#### TASK INPUTS

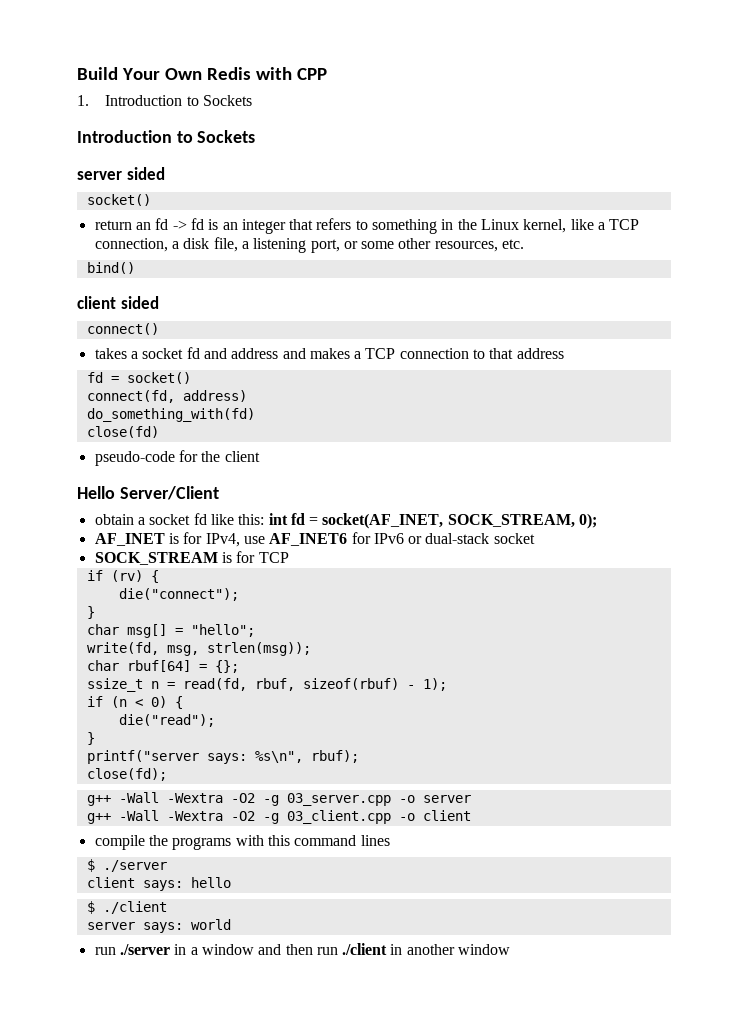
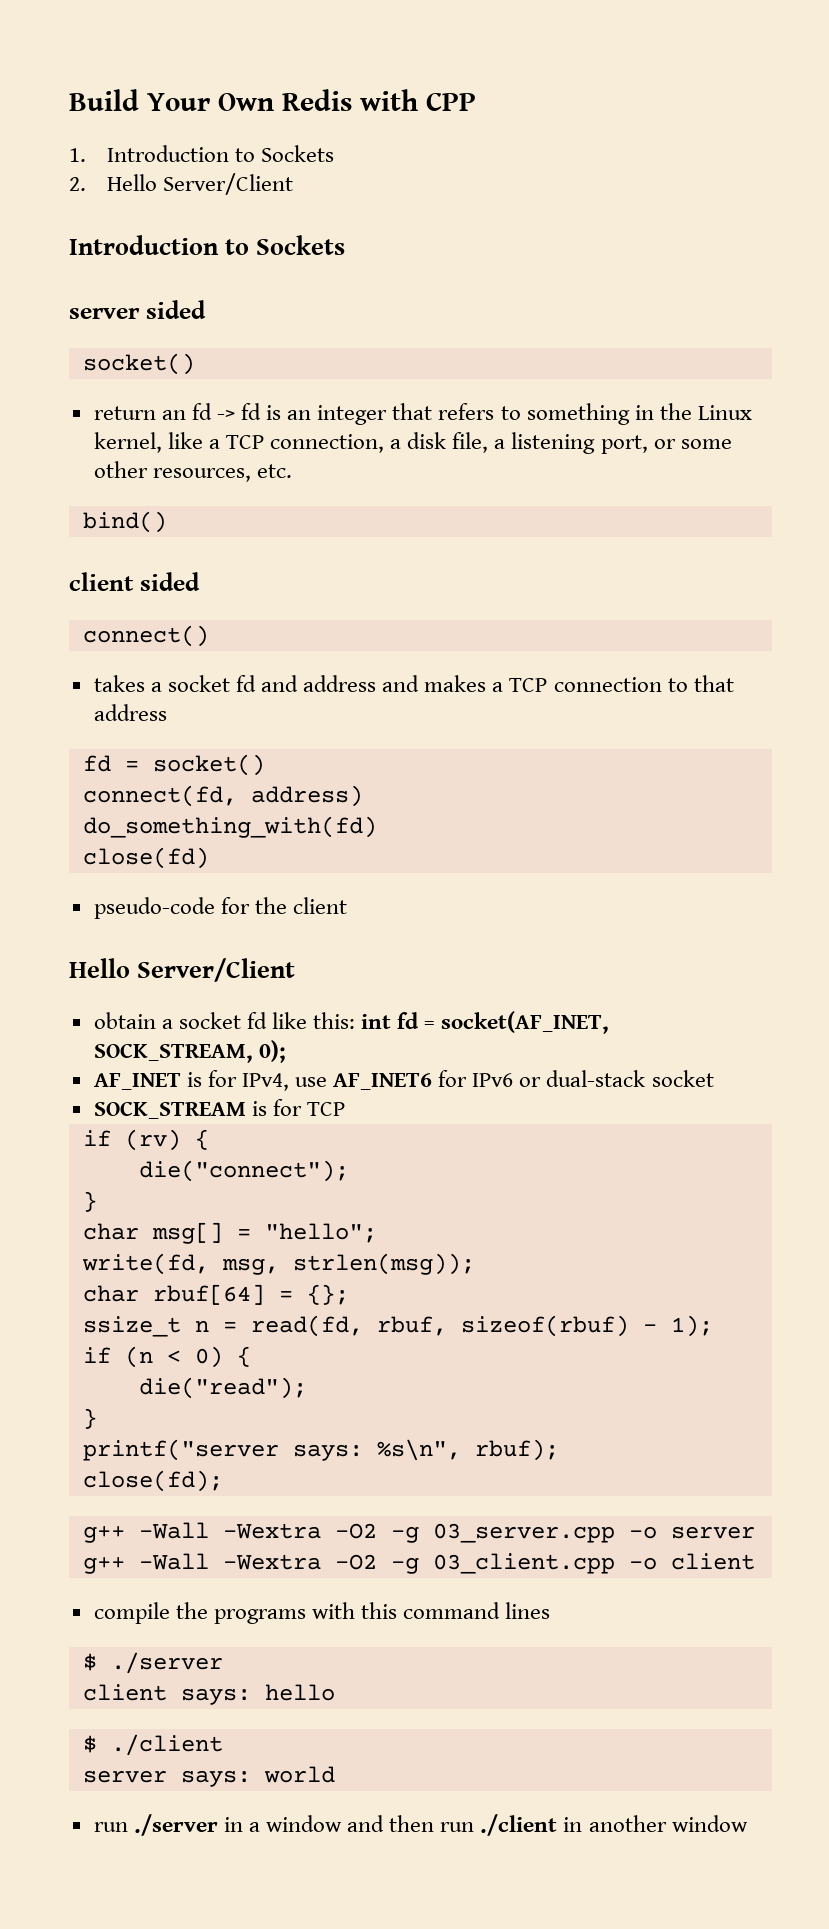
+ 2. Hello Server/Client

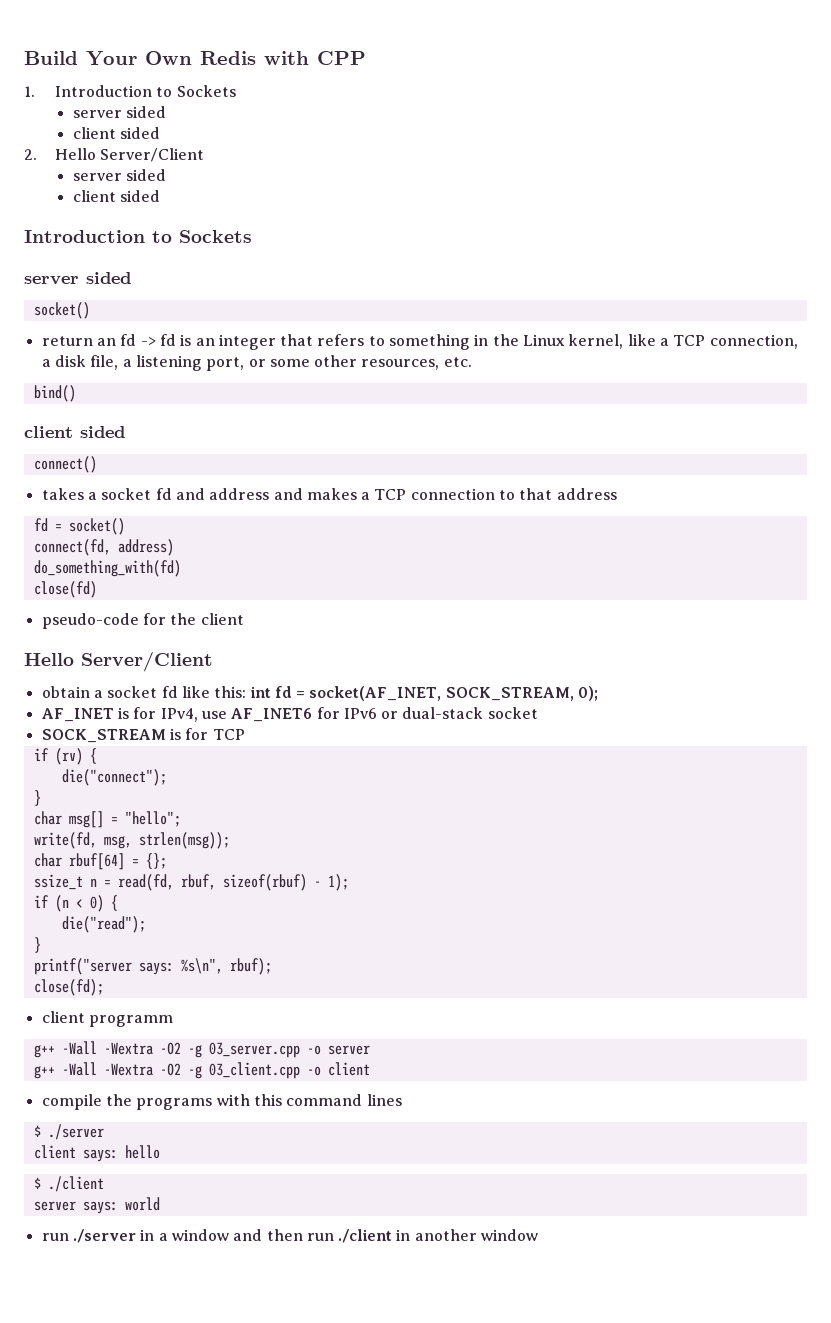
  1. Introduction to Sockets
+ server sided
+ client sided
  2. Hello Server/Client
+ server sided
+ client sided
+ client programm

########

If a line of the entries holds the word "Hello", copy it out.

▶ **EXPECTED OUTPUT**
+ 2. Hello Server/Client
  2. Hello Server/Client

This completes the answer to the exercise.